* [Data listing]:

:::

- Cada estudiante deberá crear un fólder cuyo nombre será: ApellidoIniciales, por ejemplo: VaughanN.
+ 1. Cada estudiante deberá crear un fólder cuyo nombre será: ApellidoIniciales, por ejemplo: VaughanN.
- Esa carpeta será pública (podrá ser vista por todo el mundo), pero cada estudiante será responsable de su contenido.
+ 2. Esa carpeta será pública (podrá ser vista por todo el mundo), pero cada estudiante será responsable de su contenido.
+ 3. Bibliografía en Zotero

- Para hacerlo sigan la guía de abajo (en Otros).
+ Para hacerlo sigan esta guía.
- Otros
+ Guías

:::

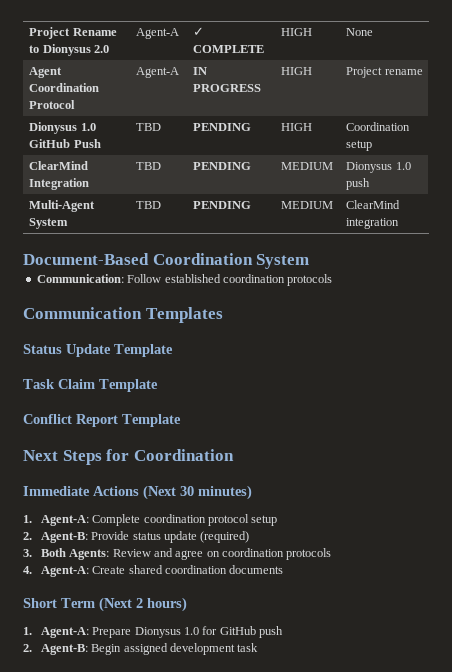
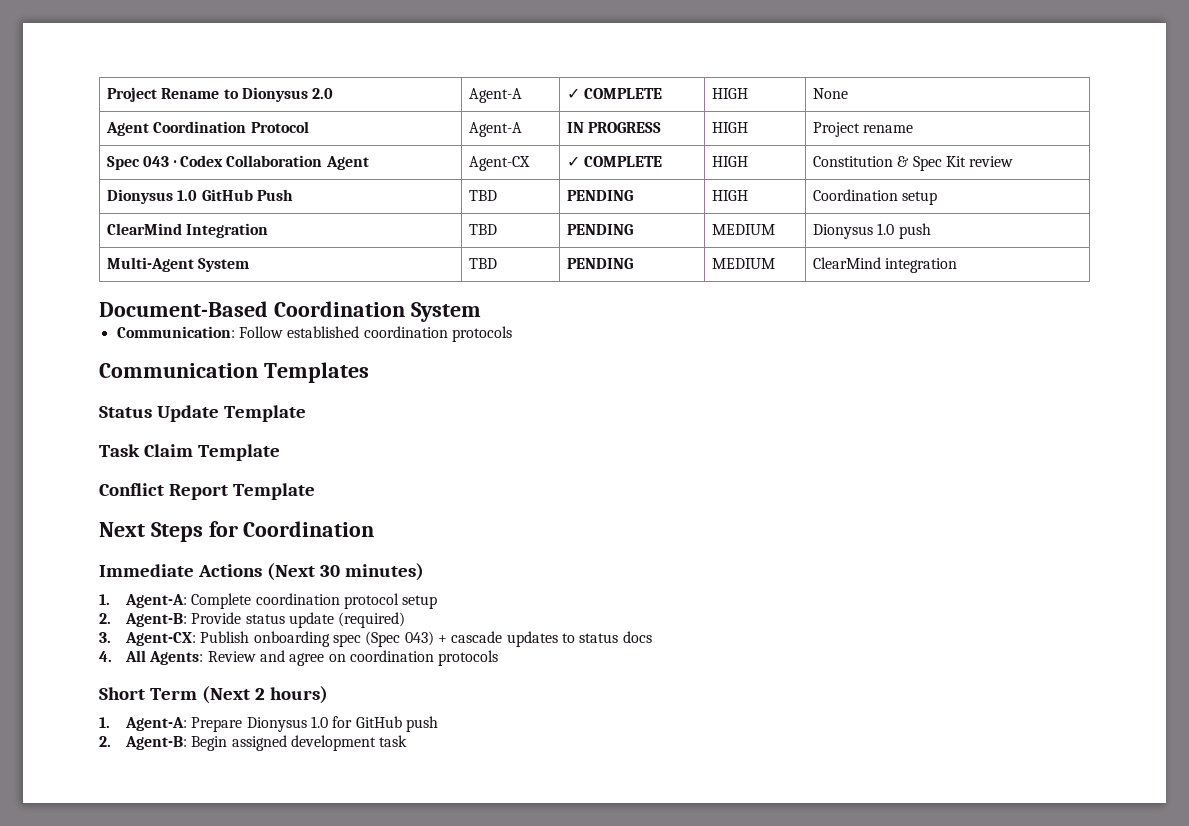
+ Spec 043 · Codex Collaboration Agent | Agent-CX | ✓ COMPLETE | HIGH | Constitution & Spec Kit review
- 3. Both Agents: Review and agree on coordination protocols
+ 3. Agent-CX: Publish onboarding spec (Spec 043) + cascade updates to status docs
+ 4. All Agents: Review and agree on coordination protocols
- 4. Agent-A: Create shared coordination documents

:::

* [Prompt]:
The entries above hold a line with "Spec Kit review" and a later line with "- 4. Agent-A: Create". Write out exactly those lines and all lines between, nothing more.

* [Answer to this task]:
+ Spec 043 · Codex Collaboration Agent | Agent-CX | ✓ COMPLETE | HIGH | Constitution & Spec Kit review
- 3. Both Agents: Review and agree on coordination protocols
+ 3. Agent-CX: Publish onboarding spec (Spec 043) + cascade updates to status docs
+ 4. All Agents: Review and agree on coordination protocols
- 4. Agent-A: Create shared coordination documents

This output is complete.